Exercise brief:
Nothing but the lines from the one with "(192, 217) none" down to the one with "(237, 292) none" should be returned, exactly and with both ends included, from the material below.

Supplied material:
########################################

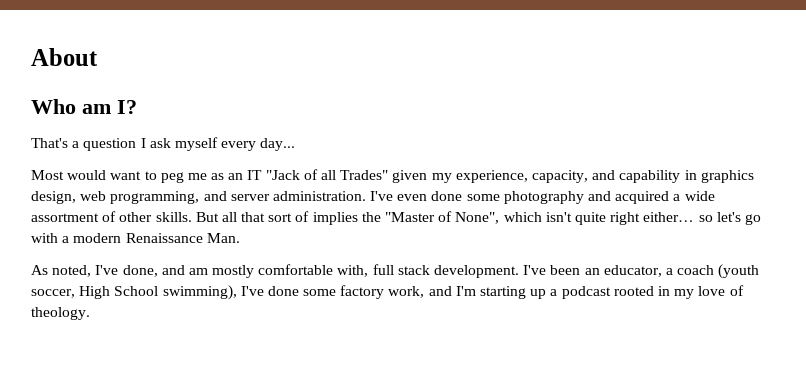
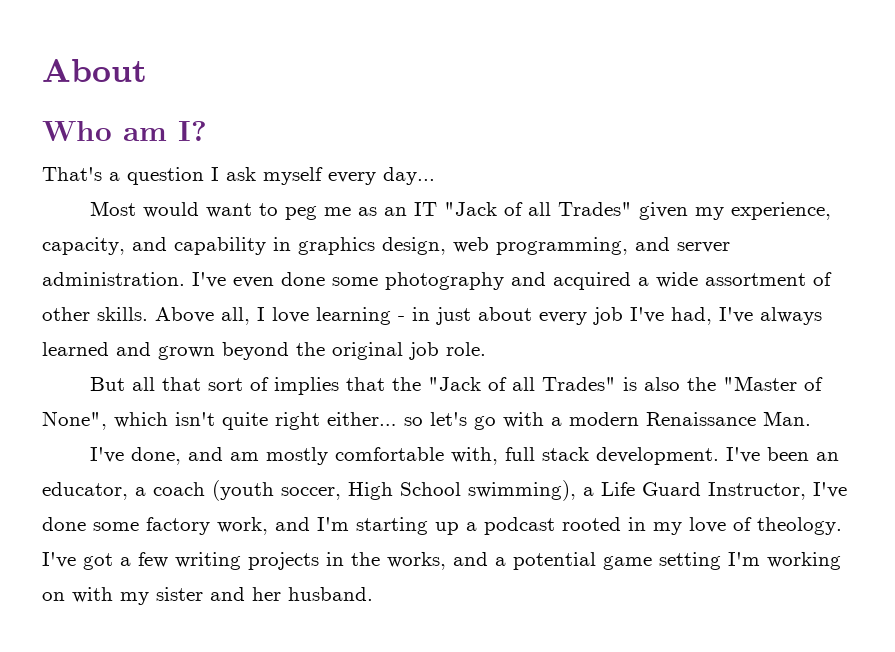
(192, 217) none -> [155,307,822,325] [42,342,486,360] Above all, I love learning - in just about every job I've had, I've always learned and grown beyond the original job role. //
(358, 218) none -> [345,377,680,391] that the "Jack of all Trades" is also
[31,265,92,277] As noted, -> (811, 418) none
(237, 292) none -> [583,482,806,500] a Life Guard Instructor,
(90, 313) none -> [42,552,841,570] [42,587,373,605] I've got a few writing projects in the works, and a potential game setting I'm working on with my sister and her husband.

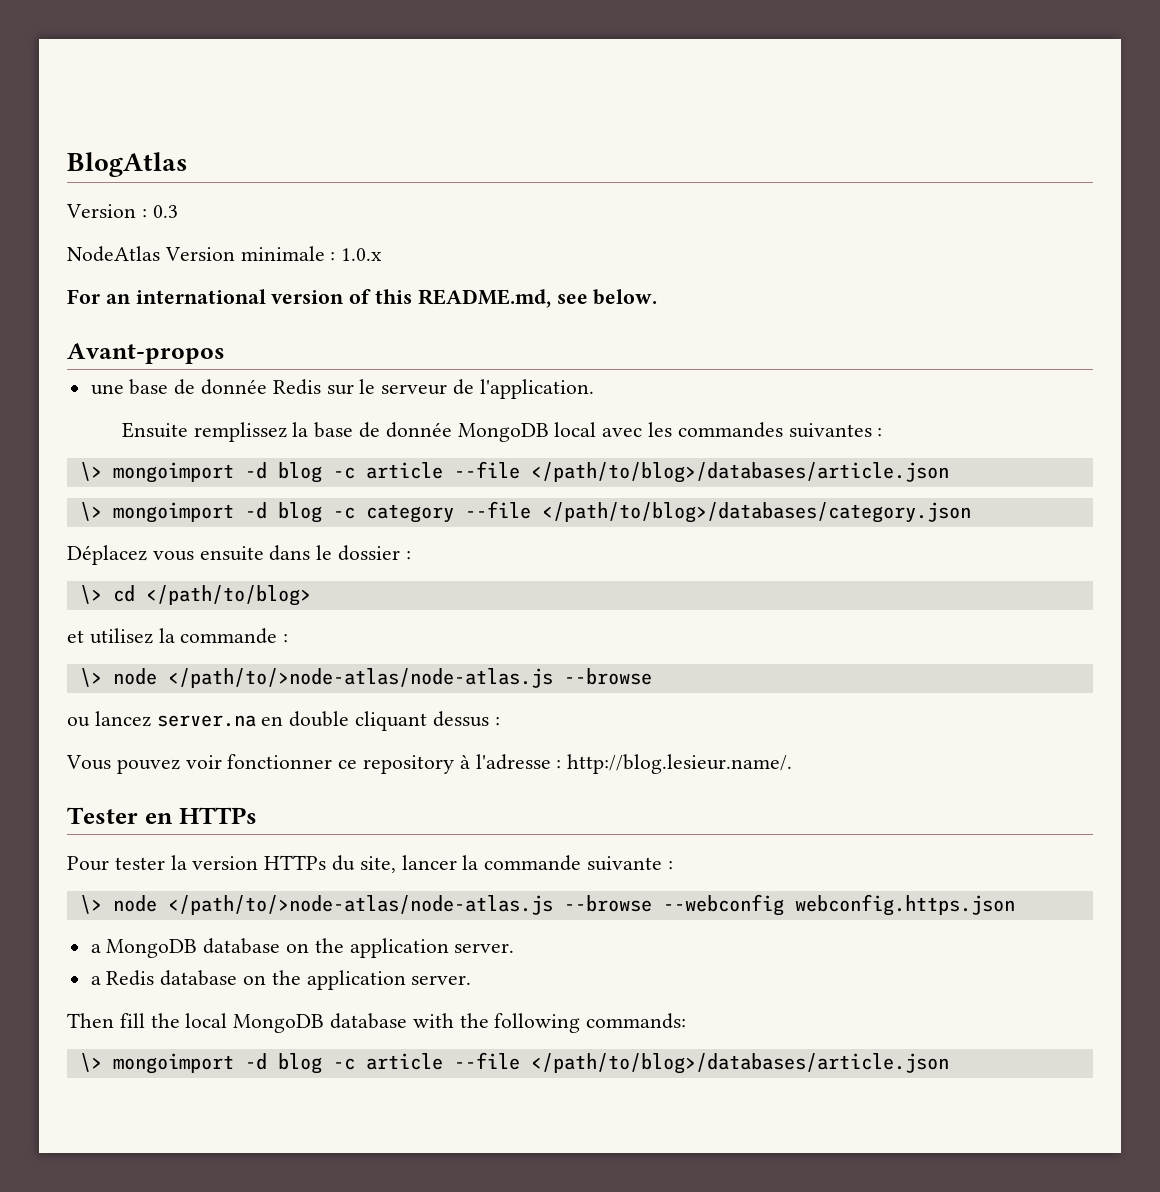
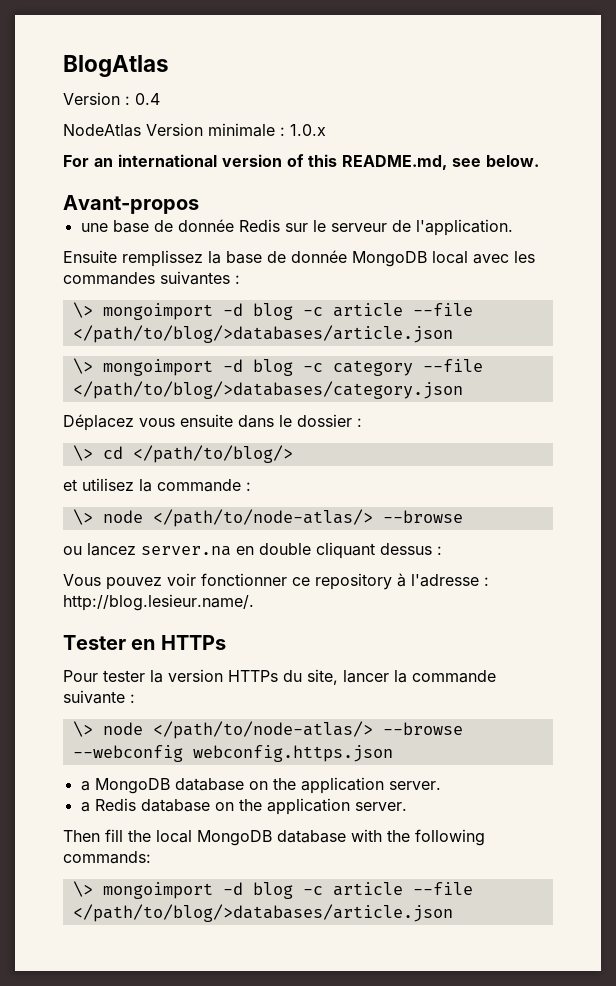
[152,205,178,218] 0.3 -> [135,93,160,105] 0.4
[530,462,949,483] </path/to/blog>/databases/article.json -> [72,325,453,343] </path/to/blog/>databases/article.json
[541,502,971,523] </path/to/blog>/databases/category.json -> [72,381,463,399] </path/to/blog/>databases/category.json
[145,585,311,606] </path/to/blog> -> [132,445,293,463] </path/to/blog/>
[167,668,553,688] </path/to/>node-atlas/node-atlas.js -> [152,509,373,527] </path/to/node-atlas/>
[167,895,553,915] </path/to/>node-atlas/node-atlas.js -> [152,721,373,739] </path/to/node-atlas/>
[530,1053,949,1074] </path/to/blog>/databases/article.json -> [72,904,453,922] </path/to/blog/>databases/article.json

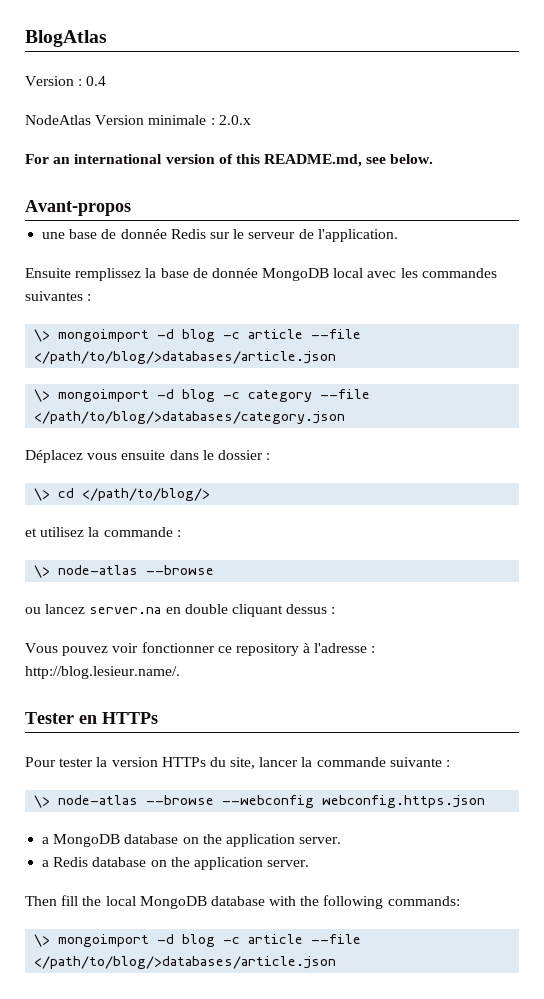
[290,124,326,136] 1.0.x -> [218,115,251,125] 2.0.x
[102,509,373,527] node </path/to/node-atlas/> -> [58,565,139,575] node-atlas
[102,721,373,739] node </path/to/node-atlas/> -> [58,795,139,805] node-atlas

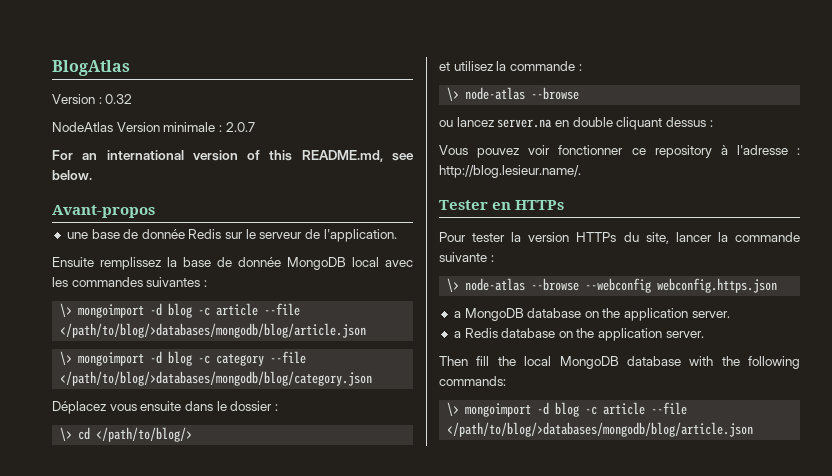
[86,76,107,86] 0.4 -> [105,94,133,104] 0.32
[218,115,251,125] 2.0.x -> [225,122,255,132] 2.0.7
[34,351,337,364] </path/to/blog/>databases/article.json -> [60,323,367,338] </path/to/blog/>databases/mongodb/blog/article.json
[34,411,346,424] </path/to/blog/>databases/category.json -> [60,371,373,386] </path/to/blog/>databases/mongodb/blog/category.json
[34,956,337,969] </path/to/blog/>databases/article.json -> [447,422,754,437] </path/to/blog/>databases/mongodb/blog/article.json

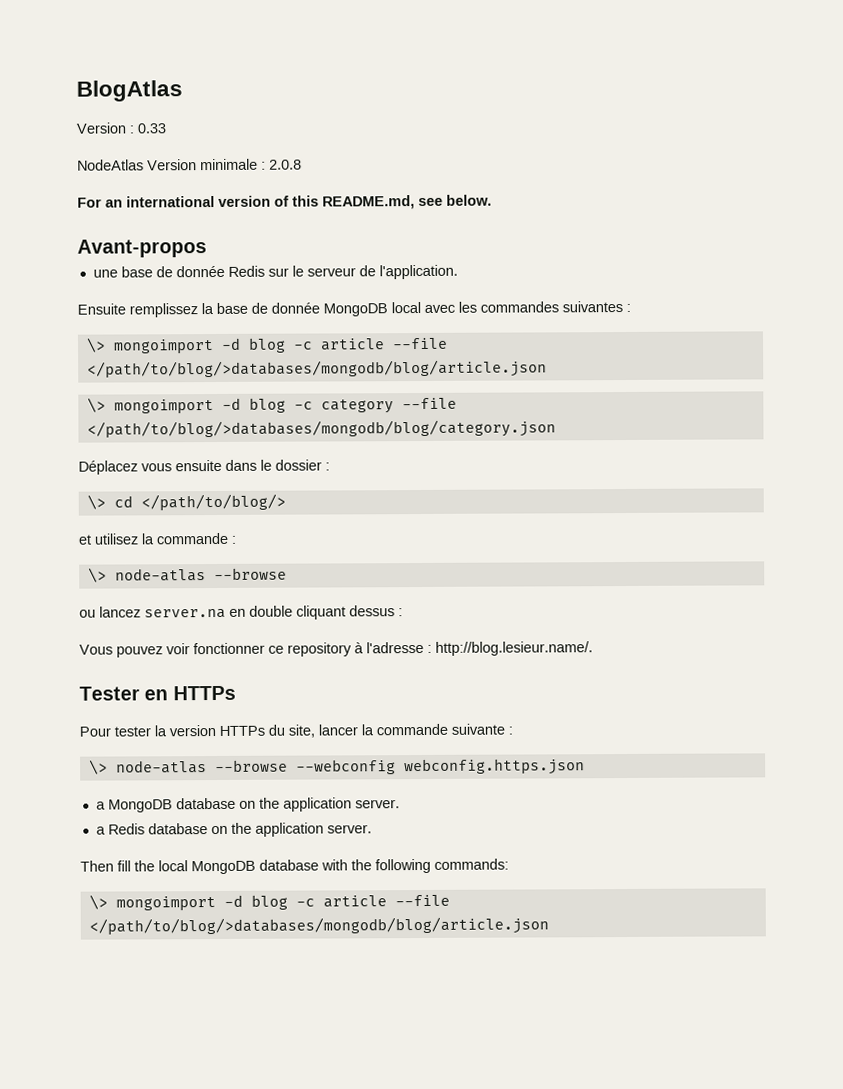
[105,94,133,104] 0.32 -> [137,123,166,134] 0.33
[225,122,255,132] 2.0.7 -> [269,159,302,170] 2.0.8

########################################

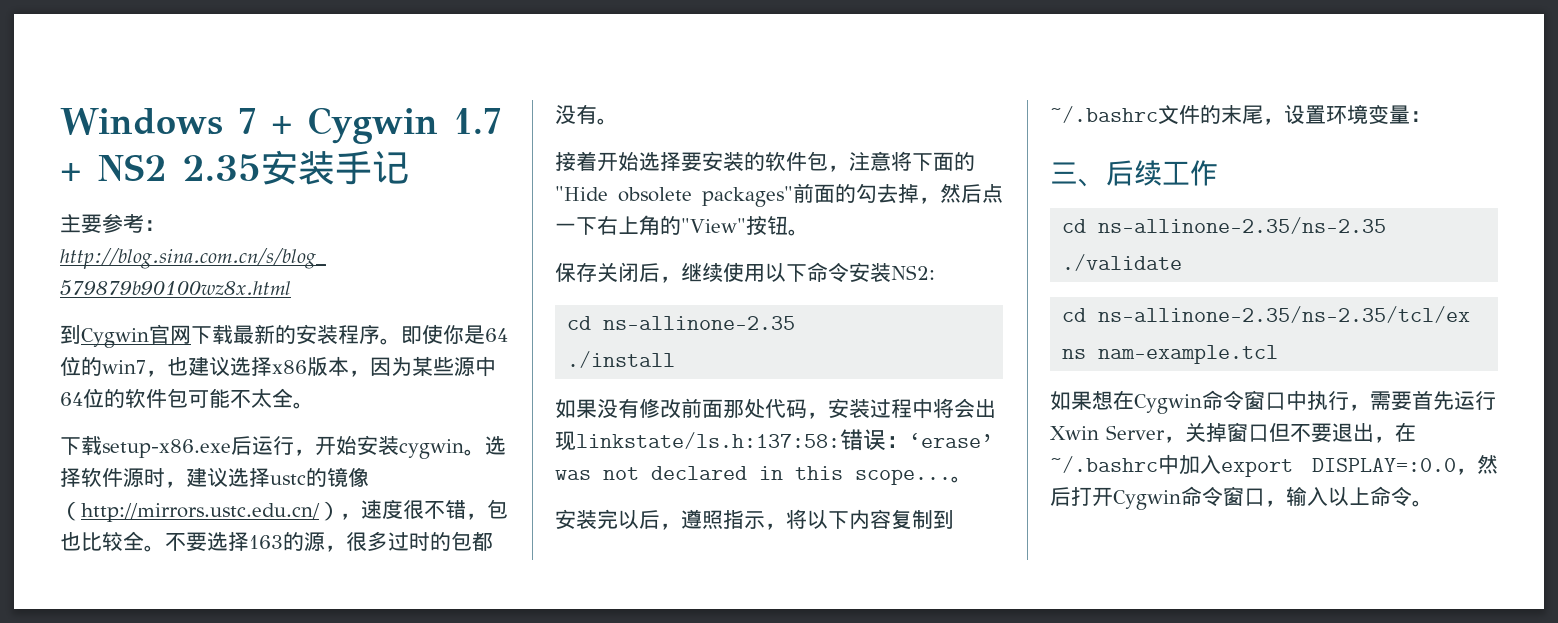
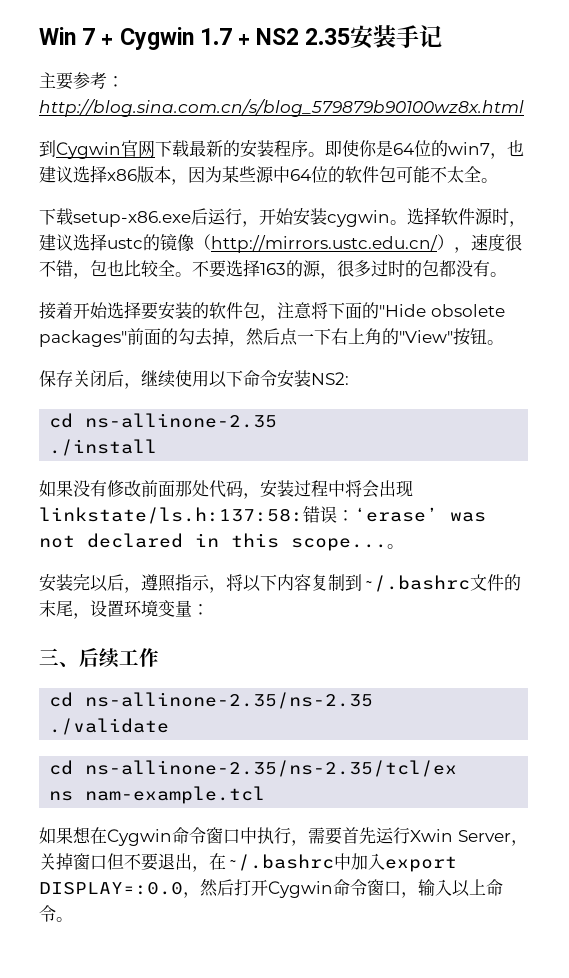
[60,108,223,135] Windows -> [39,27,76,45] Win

########################################

Final answer:
(192, 217) none -> [155,307,822,325] [42,342,486,360] Above all, I love learning - in just about every job I've had, I've always learned and grown beyond the original job role. //
(358, 218) none -> [345,377,680,391] that the "Jack of all Trades" is also
[31,265,92,277] As noted, -> (811, 418) none
(237, 292) none -> [583,482,806,500] a Life Guard Instructor,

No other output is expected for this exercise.